Conte apre all’ipotesi di candidare l’ex ministro Orlando come presidente della Liguria. È un passo avanti, ma non è la consacrazione di un’alleanza strutturale. Il leader pentastellato ha diversi problemi interni da risolvere e la fronda vicina a Grillo si sta facendo sentire. Per Schlein è più sacrificabile Renzi, ma la stampella centrista è fondamentale. Tajani e Salvini litigano e a lungo andare le fibrillazioni possono pesare su Meloni. La manovra? Si prospetta un autunno caldo. Conversazione con il sociologo di UniMoRe, Massimiliano Panarari

È sicuramente un passo avanti, ma è decisamente troppo presto sia per cantare vittoria sia per pensare che l’unità del centrosinistra sia salda e duratura. L’apertura del leader del Movimento 5 Stelle, Giuseppe Conte all’ipotesi della candidatura dell’ex ministro Andrea Orlando, sostenuto dal resto delle forze progressiste, è un fatto politico rilevante. Ma probabilmente circostanziato alla dimensione territoriale. Restano, nel rapporto con gli altri partner, diversi problemi. Il convitato più indigesto per il pentastellato resta il numero uno di Italia Viva, Matteo Renzi verso il quale l’ex premier ha posto più di un veto. Il Pd di Elly Schlein in questa fase è in una posizione complessa. “Renzi, per la segretaria dem, è più sacrificabile rispetto al pentastellato. Anche se l’idea di una gamba moderata di centrosinistra resta indispensabile per poter costruire un’alternativa a questa maggioranza. E Schlein lo sa”. A dirlo a Formiche.net è il sociologo e docente di UniMoRe, Massimiliano Panarari.

Panarari, partiamo dal dato ligure.
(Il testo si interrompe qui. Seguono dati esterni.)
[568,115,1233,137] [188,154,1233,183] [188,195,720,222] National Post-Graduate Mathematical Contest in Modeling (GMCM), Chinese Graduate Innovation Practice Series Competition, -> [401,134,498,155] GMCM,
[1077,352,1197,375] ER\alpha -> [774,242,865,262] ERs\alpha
Fuoco di paglia o calcolo politico?

Il contismo si manifesta nelle sue diverse forme e, in questo caso, nell’apertura a una coalizione ampia di centrosinistra a sostegno della candidatura di Orlando. È senza dubbio un passo avanti per tentare di conquistare una regione importante, ma restano dei problemi di fondo da sciogliere nella compagine progressista.

Innanzitutto i rapporti tra Pd e Movimento 5 Stelle.

Direi più che altro i problemi interni di leadership che Conte sta riscontrando. Siamo alla vigilia della costituente rifondativa. Il leader pentastellato probabilmente non si aspettata una fronda interna così consistente più vicina alle istanze del fondatore, Beppe Grillo, rispetto alle sue. E qui si arriva al rapporto col Pd. Tenere alto il livello del dibattito gli è funzionale prima di tutto a mandare dei messaggi alla sua base di militanti e provare a collocarsi come leader del sinistra-centro.

I profondi dissidi tra lui e Renzi sono ancora riconducibili ai tempi della caduta del Conte II e l’arrivo di Mario Draghi?

Questa sarà sempre una colpa imperdonabile di Renzi agli occhi di Conte. Non solo. A proposito di rapporti col Pd, l’ex premier pentastellato sa di poter soffiare sul fuoco perché il fondatore di Italia Viva è inviso a una buona parte di classe dirigente dem e a molta base elettorale. Resta il fatto che Conte, più che pensare a un’alternativa di governo a questa maggioranza pensa prima di tutto al proprio posizionamento.

Arriviamo ai dissapori tra i vicepremier Tajani e Salvini. Come incidono sull’equilibrio della maggioranza?

Giorgia Meloni è tra questi due fuochi. D’altra parte Salvini si trova in grande difficoltà con il generale Vannacci che sposta l’asse del Carroccio sempre più a destra probabilmente scommettendo nella deflagrazione del partito a fronte dei mal di pancia che si registrano all’interno del partito da parte dei governatori e della dirigenza che fa capo al ministro Giancarlo Giorgetti. Tajani ha capito dal canto suo che c’è un grande spazio al centro e prova a posizionarsi in quello spazio politico. Certo, queste fibrillazioni a lungo andare peseranno anche su Meloni e sulla sua capacità di tenere assieme tutte le varie anime.

Si inizia già a parlare di Manovra. Che autunno si prospetta per l’esecutivo?

Un autunno senz’altro molto caldo. Già le prime avvisaglie sembrano mostrare plasticamente, una volta ancora, che le promesse dei partiti di tipo populista poi devono fare i conti con la realtà. Non sarà facile neanche tenere buoni rapporti con le realtà corporative che il governo considera – anche giustamente per certi versi – una parte consistente del proprio bacino elettorale. Tante cose in Europa – vista la posizione assunta dal governo nell’ambito dell’elezione della nuova Commissione – non si potranno realizzare. Di qui l’importanza della scelta di un uomo come Fitto per fare il Commissario: un profilo di mediazione e con buoni rapporti a livello europeo. E anche la posizione importante di Forza Italia che è l’unico partito ad aver sostenuto il bis di Ursula.